About this exercise:
Stop after the line holding "2019-05-14 | Adj Close: 94.25 -> 94.24". Repeat exactly every line before it in the records below, that line too, and leave out the pictures.

Version difference data
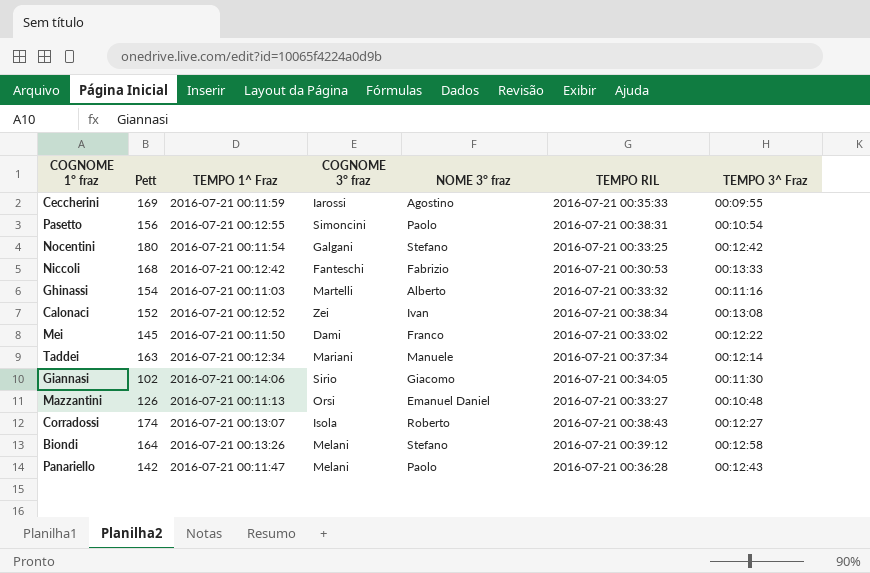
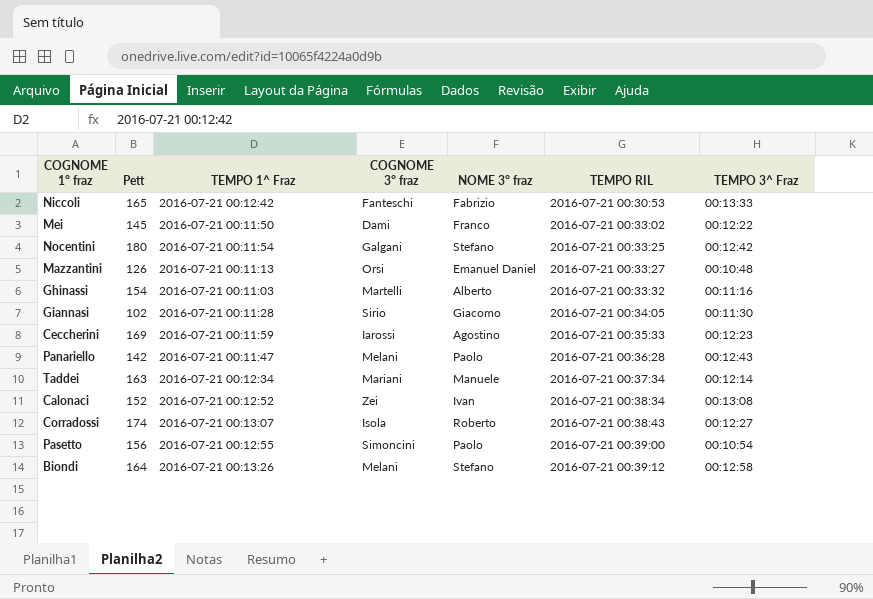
row order: none -> TEMPO RIL ascending
Niccoli | Pett: 168 -> 165
Giannasi | TEMPO 1^ Fraz: 2016-07-21 00:14:06 -> 2016-07-21 00:11:28
Ceccherini | TEMPO 3^ Fraz: 00:09:55 -> 00:12:23
Pasetto | TEMPO RIL: 2016-07-21 00:38:31 -> 2016-07-21 00:39:00

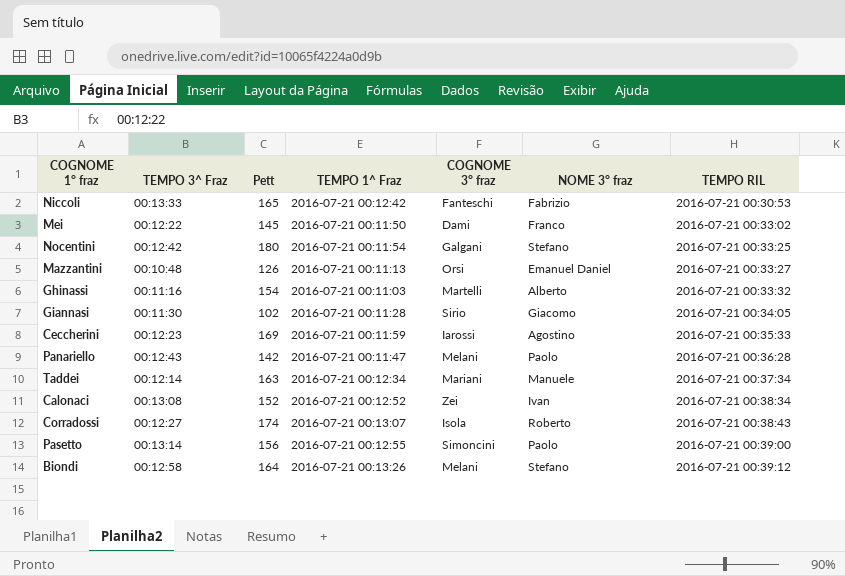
column TEMPO 3^ Fraz | position: 7 -> 2
Pasetto | TEMPO 3^ Fraz: 00:10:54 -> 00:13:14

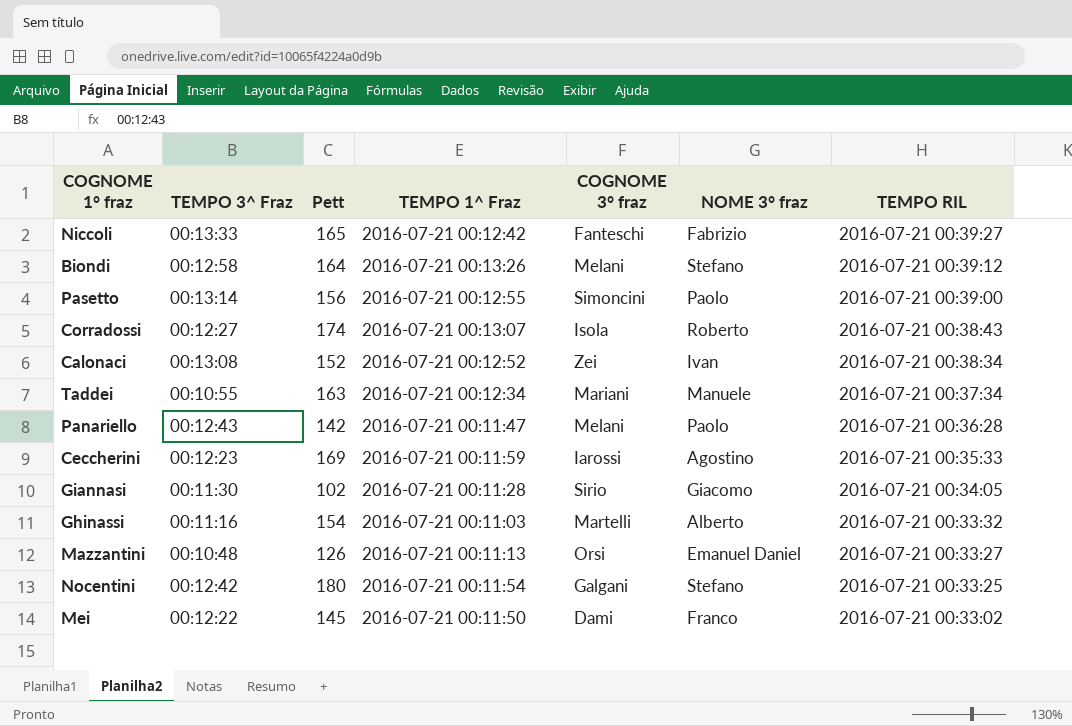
row order: TEMPO RIL ascending -> TEMPO RIL descending
Niccoli | TEMPO RIL: 2016-07-21 00:30:53 -> 2016-07-21 00:39:27
Taddei | TEMPO 3^ Fraz: 00:12:14 -> 00:10:55

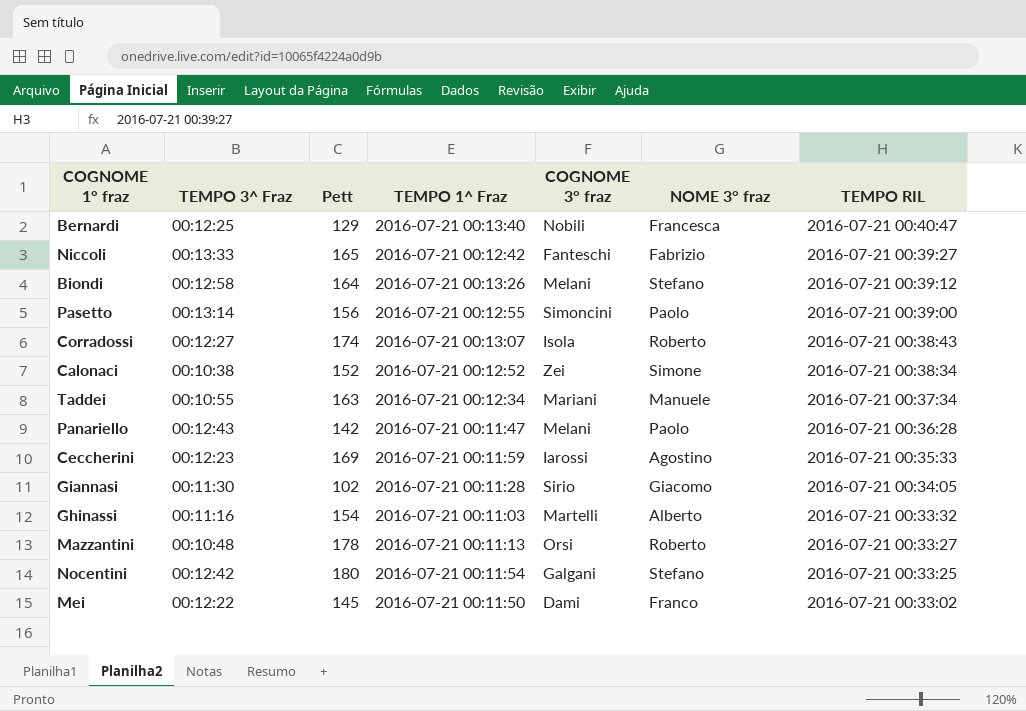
row Bernardi: none -> 00:12:25 | 129 | 2016-07-21 00:13:40 | Nobili | Francesca | 2016-07-21 00:40:47
Calonaci | TEMPO 3^ Fraz: 00:13:08 -> 00:10:38
Calonaci | NOME 3° fraz: Ivan -> Simone
Mazzantini | Pett: 126 -> 178
Mazzantini | NOME 3° fraz: Emanuel Daniel -> Roberto

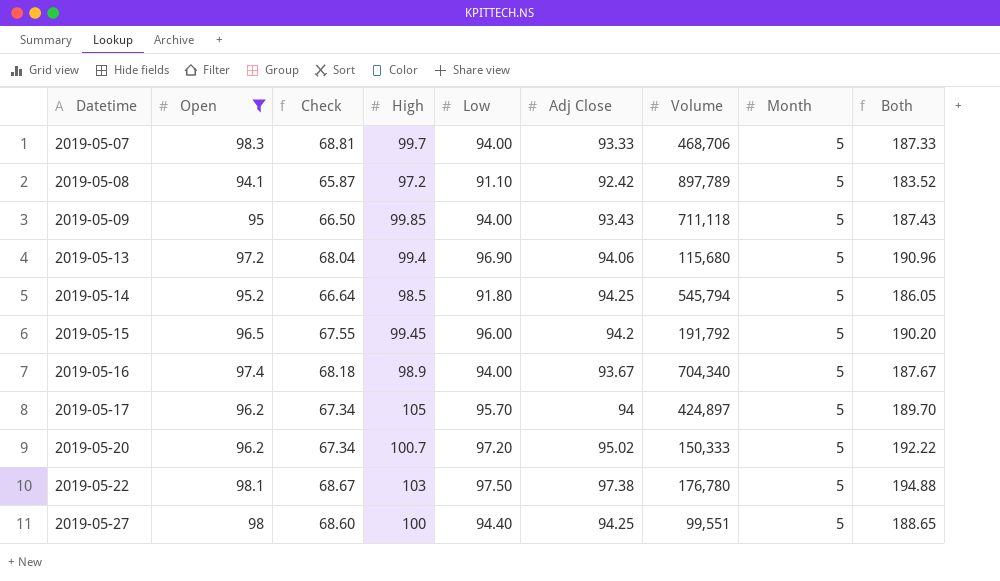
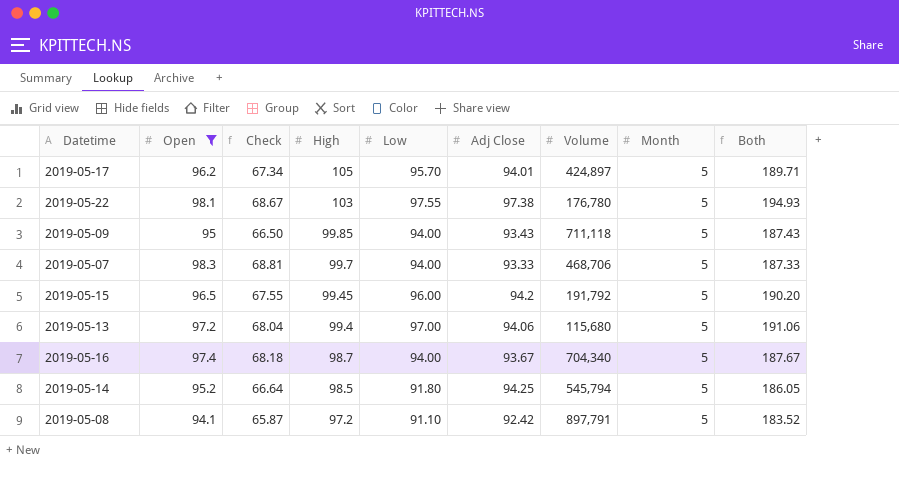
row order: Datetime ascending -> High descending
row 2019-05-20: 96.2 | 67.34 | 100.7 | 97.20 | 95.02 | 150,333 | 5 | 192.22 -> none
row 2019-05-27: 98 | 68.60 | 100 | 94.40 | 94.25 | 99,551 | 5 | 188.65 -> none
2019-05-17 | Adj Close: 94 -> 94.01
2019-05-17 | Both: 189.70 -> 189.71
2019-05-22 | Low: 97.50 -> 97.55
2019-05-22 | Both: 194.88 -> 194.93
2019-05-13 | Low: 96.90 -> 97.00
2019-05-13 | Both: 190.96 -> 191.06
2019-05-16 | High: 98.9 -> 98.7
2019-05-08 | Volume: 897,789 -> 897,791

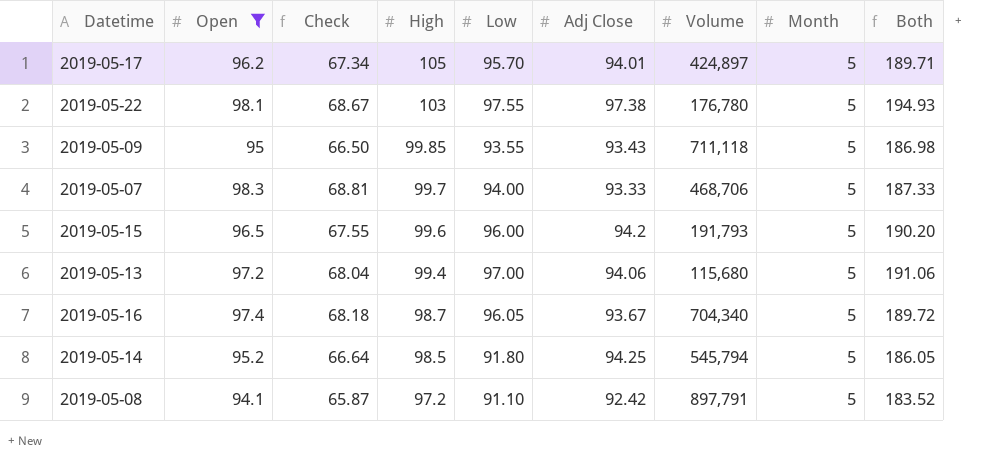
2019-05-09 | Low: 94.00 -> 93.55
2019-05-09 | Both: 187.43 -> 186.98
2019-05-15 | High: 99.45 -> 99.6
2019-05-15 | Volume: 191,792 -> 191,793
2019-05-16 | Low: 94.00 -> 96.05
2019-05-16 | Both: 187.67 -> 189.72

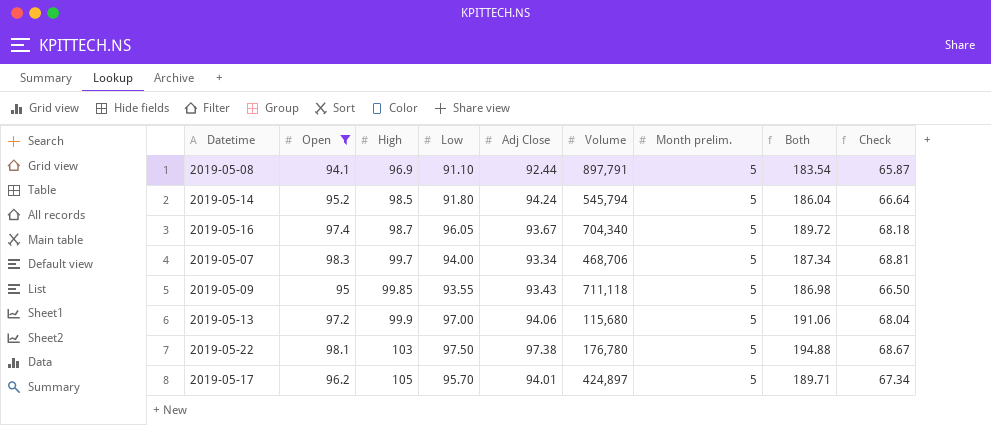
row order: High descending -> High ascending
column name: Month -> Month prelim.
column Check | position: 3 -> 9
row 2019-05-15: 96.5 | 67.55 | 99.6 | 96.00 | 94.2 | 191,793 | 5 | 190.20 -> none
2019-05-08 | High: 97.2 -> 96.9
2019-05-08 | Adj Close: 92.42 -> 92.44
2019-05-08 | Both: 183.52 -> 183.54
2019-05-14 | Adj Close: 94.25 -> 94.24
2019-05-14 | Both: 186.05 -> 186.04
2019-05-07 | Adj Close: 93.33 -> 93.34
2019-05-07 | Both: 187.33 -> 187.34
2019-05-13 | High: 99.4 -> 99.9
2019-05-22 | Low: 97.55 -> 97.50
2019-05-22 | Both: 194.93 -> 194.88

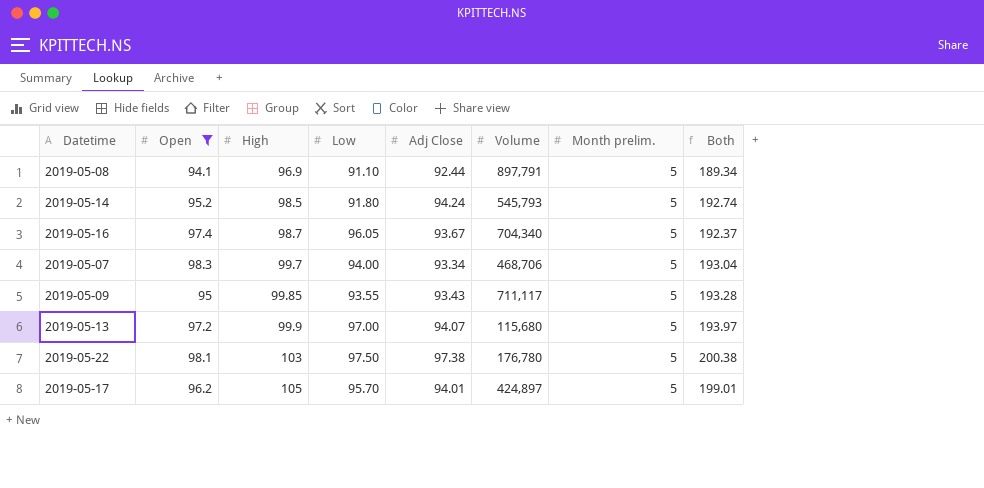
column Check | formula: [Open] * 0.7 -> none
column Both | formula: [Low] + [Adj Close] -> [High] + [Adj Close]
2019-05-14 | Volume: 545,794 -> 545,793
2019-05-09 | Volume: 711,118 -> 711,117
2019-05-13 | Adj Close: 94.06 -> 94.07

Result of this task:
row order: none -> TEMPO RIL ascending
Niccoli | Pett: 168 -> 165
Giannasi | TEMPO 1^ Fraz: 2016-07-21 00:14:06 -> 2016-07-21 00:11:28
Ceccherini | TEMPO 3^ Fraz: 00:09:55 -> 00:12:23
Pasetto | TEMPO RIL: 2016-07-21 00:38:31 -> 2016-07-21 00:39:00

column TEMPO 3^ Fraz | position: 7 -> 2
Pasetto | TEMPO 3^ Fraz: 00:10:54 -> 00:13:14

row order: TEMPO RIL ascending -> TEMPO RIL descending
Niccoli | TEMPO RIL: 2016-07-21 00:30:53 -> 2016-07-21 00:39:27
Taddei | TEMPO 3^ Fraz: 00:12:14 -> 00:10:55

row Bernardi: none -> 00:12:25 | 129 | 2016-07-21 00:13:40 | Nobili | Francesca | 2016-07-21 00:40:47
Calonaci | TEMPO 3^ Fraz: 00:13:08 -> 00:10:38
Calonaci | NOME 3° fraz: Ivan -> Simone
Mazzantini | Pett: 126 -> 178
Mazzantini | NOME 3° fraz: Emanuel Daniel -> Roberto

row order: Datetime ascending -> High descending
row 2019-05-20: 96.2 | 67.34 | 100.7 | 97.20 | 95.02 | 150,333 | 5 | 192.22 -> none
row 2019-05-27: 98 | 68.60 | 100 | 94.40 | 94.25 | 99,551 | 5 | 188.65 -> none
2019-05-17 | Adj Close: 94 -> 94.01
2019-05-17 | Both: 189.70 -> 189.71
2019-05-22 | Low: 97.50 -> 97.55
2019-05-22 | Both: 194.88 -> 194.93
2019-05-13 | Low: 96.90 -> 97.00
2019-05-13 | Both: 190.96 -> 191.06
2019-05-16 | High: 98.9 -> 98.7
2019-05-08 | Volume: 897,789 -> 897,791

2019-05-09 | Low: 94.00 -> 93.55
2019-05-09 | Both: 187.43 -> 186.98
2019-05-15 | High: 99.45 -> 99.6
2019-05-15 | Volume: 191,792 -> 191,793
2019-05-16 | Low: 94.00 -> 96.05
2019-05-16 | Both: 187.67 -> 189.72

row order: High descending -> High ascending
column name: Month -> Month prelim.
column Check | position: 3 -> 9
row 2019-05-15: 96.5 | 67.55 | 99.6 | 96.00 | 94.2 | 191,793 | 5 | 190.20 -> none
2019-05-08 | High: 97.2 -> 96.9
2019-05-08 | Adj Close: 92.42 -> 92.44
2019-05-08 | Both: 183.52 -> 183.54
2019-05-14 | Adj Close: 94.25 -> 94.24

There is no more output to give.